[Content revision data]
*-*-*

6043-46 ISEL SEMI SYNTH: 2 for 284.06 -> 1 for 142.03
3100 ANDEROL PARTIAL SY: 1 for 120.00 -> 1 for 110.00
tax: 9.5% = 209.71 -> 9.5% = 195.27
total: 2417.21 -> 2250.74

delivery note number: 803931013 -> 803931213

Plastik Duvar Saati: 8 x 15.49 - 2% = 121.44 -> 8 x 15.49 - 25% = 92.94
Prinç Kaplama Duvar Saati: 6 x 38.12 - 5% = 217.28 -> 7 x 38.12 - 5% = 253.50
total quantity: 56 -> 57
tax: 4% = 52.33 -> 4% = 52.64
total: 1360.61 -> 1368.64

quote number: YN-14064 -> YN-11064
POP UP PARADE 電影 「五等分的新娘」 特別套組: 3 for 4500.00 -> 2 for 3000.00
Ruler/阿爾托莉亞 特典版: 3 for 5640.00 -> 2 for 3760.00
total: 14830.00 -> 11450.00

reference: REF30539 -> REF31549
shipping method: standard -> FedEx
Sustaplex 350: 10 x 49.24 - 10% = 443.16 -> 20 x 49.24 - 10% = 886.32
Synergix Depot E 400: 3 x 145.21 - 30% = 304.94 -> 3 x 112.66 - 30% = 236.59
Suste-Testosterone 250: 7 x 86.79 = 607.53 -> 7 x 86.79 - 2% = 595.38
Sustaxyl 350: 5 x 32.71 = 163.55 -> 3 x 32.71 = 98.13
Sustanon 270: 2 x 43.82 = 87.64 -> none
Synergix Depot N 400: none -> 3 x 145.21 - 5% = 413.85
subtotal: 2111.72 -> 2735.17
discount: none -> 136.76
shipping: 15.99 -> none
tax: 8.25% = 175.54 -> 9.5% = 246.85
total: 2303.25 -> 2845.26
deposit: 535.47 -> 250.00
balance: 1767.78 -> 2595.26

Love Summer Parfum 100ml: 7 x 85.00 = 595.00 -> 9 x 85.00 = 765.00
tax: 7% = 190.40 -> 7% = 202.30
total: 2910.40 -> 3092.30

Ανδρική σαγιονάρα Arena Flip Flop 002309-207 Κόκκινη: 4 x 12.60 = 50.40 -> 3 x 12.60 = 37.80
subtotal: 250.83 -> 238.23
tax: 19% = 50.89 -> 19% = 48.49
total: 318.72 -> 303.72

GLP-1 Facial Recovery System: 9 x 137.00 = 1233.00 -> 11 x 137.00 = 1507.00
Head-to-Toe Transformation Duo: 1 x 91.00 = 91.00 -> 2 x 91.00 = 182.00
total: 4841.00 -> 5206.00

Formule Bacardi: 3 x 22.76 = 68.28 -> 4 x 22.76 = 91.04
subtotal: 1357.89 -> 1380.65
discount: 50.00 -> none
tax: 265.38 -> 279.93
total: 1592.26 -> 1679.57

*-*-*

HOW TO COMPLETE THIS TASK: Using the data above, print exactly the lines from the line that contains "total: 2417.21 -> 2250.74" through the line that contains "total: 14830.00 -> 11450.00", with both included.

RESULT BELOW:
total: 2417.21 -> 2250.74

delivery note number: 803931013 -> 803931213

Plastik Duvar Saati: 8 x 15.49 - 2% = 121.44 -> 8 x 15.49 - 25% = 92.94
Prinç Kaplama Duvar Saati: 6 x 38.12 - 5% = 217.28 -> 7 x 38.12 - 5% = 253.50
total quantity: 56 -> 57
tax: 4% = 52.33 -> 4% = 52.64
total: 1360.61 -> 1368.64

quote number: YN-14064 -> YN-11064
POP UP PARADE 電影 「五等分的新娘」 特別套組: 3 for 4500.00 -> 2 for 3000.00
Ruler/阿爾托莉亞 特典版: 3 for 5640.00 -> 2 for 3760.00
total: 14830.00 -> 11450.00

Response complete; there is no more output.